» WORK INSTRUCTION
Search the material below for the word "Korda". Copy every line where it is found.

Content starts

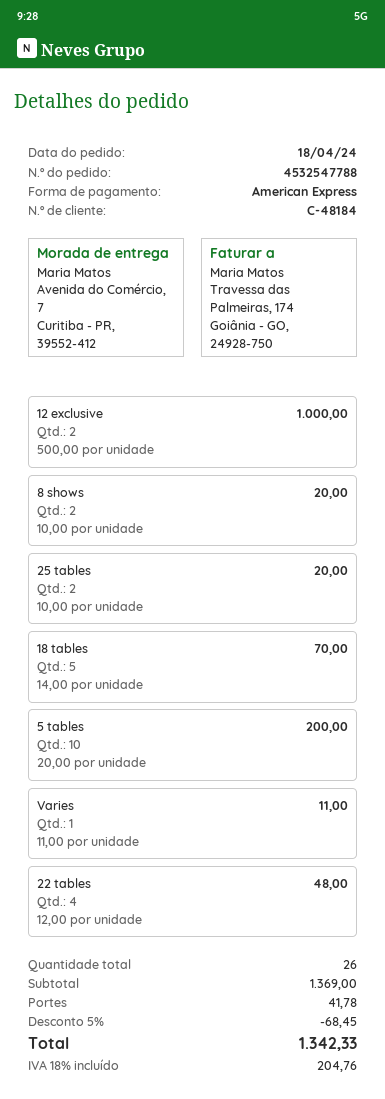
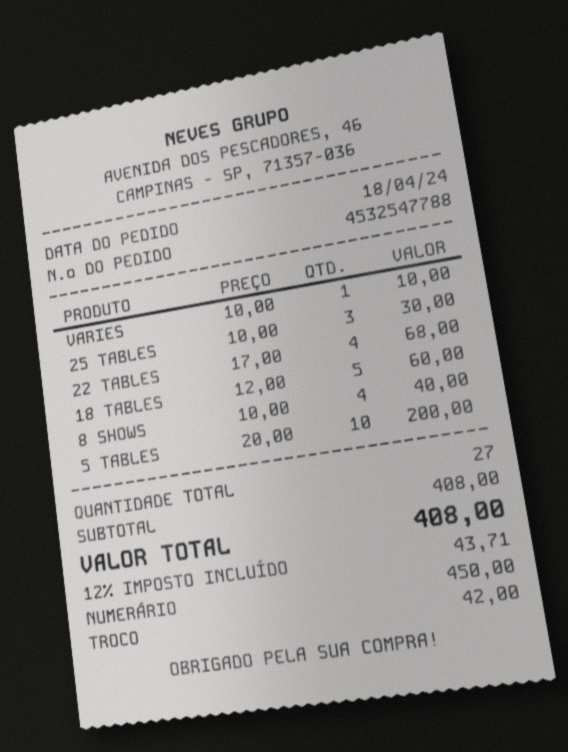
payment method: American Express -> cash
12 exclusive: 2 x 500.00 = 1000.00 -> none
8 shows: 2 x 10.00 = 20.00 -> 4 x 10.00 = 40.00
25 tables: 2 x 10.00 = 20.00 -> 3 x 10.00 = 30.00
18 tables: 5 x 14.00 = 70.00 -> 5 x 12.00 = 60.00
Varies: 1 x 11.00 = 11.00 -> 1 x 10.00 = 10.00
22 tables: 4 x 12.00 = 48.00 -> 4 x 17.00 = 68.00
total quantity: 26 -> 27
subtotal: 1369.00 -> 408.00
discount: 5% = 68.45 -> none
shipping: 41.78 -> none
tax: 18% = 204.76 -> 12% = 43.71
total: 1342.33 -> 408.00

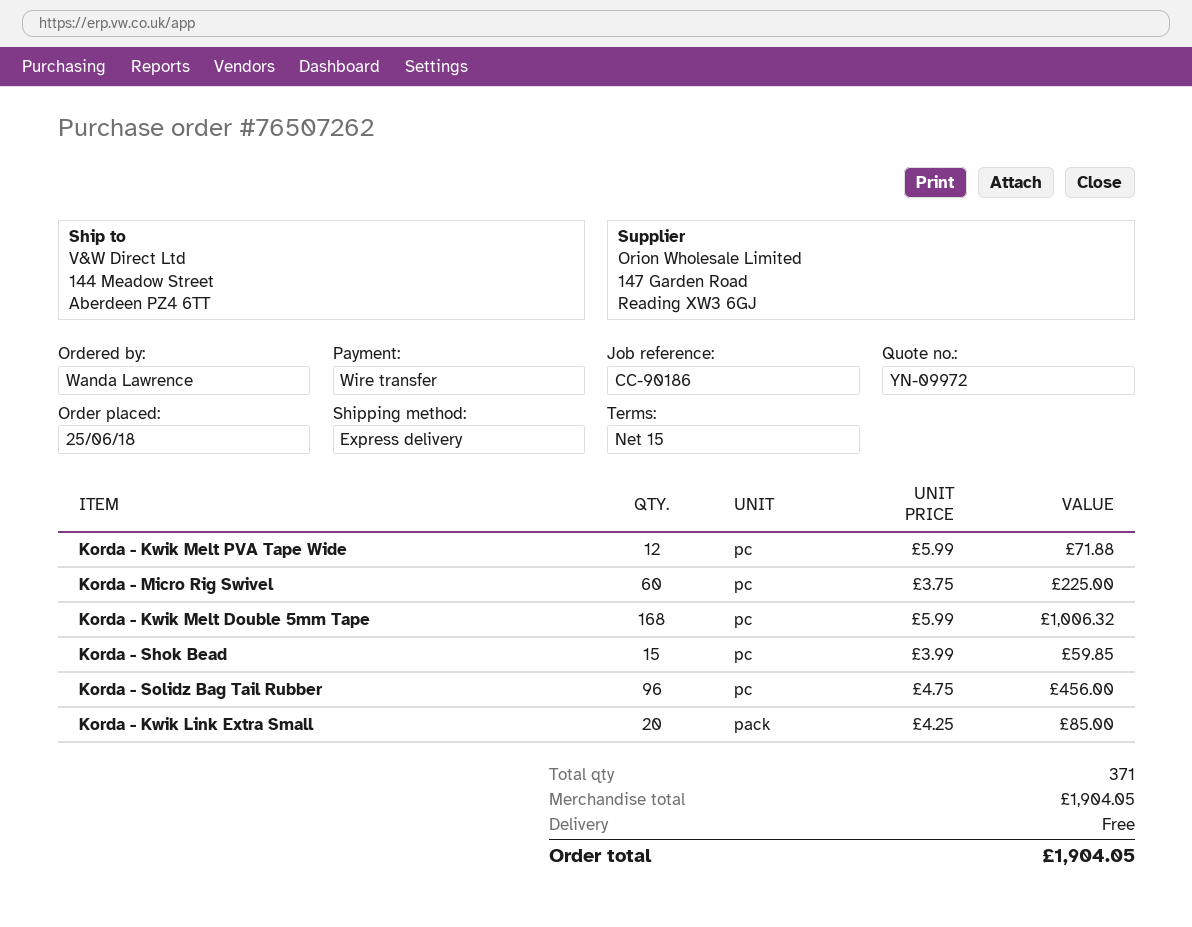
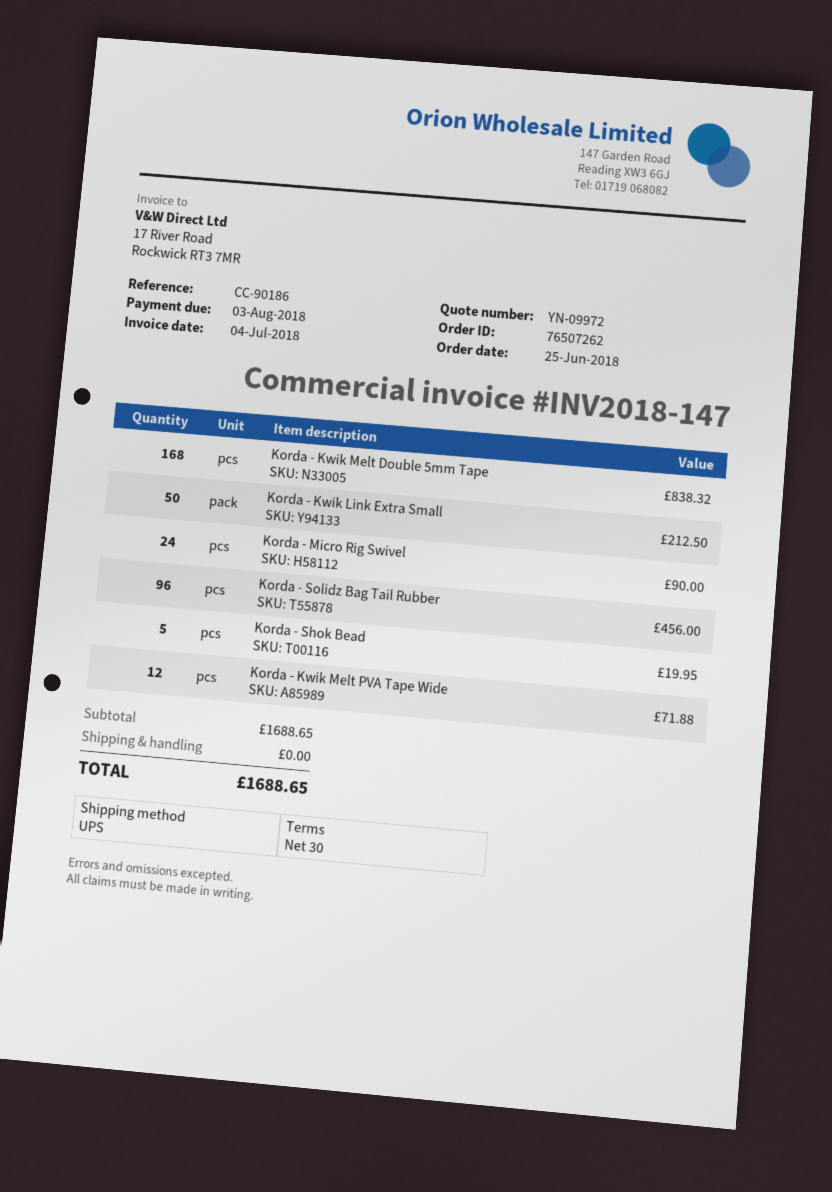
payment terms: 15 days -> 30 days
shipping method: express -> UPS
Korda - Micro Rig Swivel: 60 for 225.00 -> 24 for 90.00
Korda - Kwik Melt Double 5mm Tape: 168 for 1006.32 -> 168 for 838.32
Korda - Shok Bead: 15 for 59.85 -> 5 for 19.95
Korda - Kwik Link Extra Small: 20 for 85.00 -> 50 for 212.50
subtotal: 1904.05 -> 1688.65
total: 1904.05 -> 1688.65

Content ends

» RESPONSE AREA
Korda - Micro Rig Swivel: 60 for 225.00 -> 24 for 90.00
Korda - Kwik Melt Double 5mm Tape: 168 for 1006.32 -> 168 for 838.32
Korda - Shok Bead: 15 for 59.85 -> 5 for 19.95
Korda - Kwik Link Extra Small: 20 for 85.00 -> 50 for 212.50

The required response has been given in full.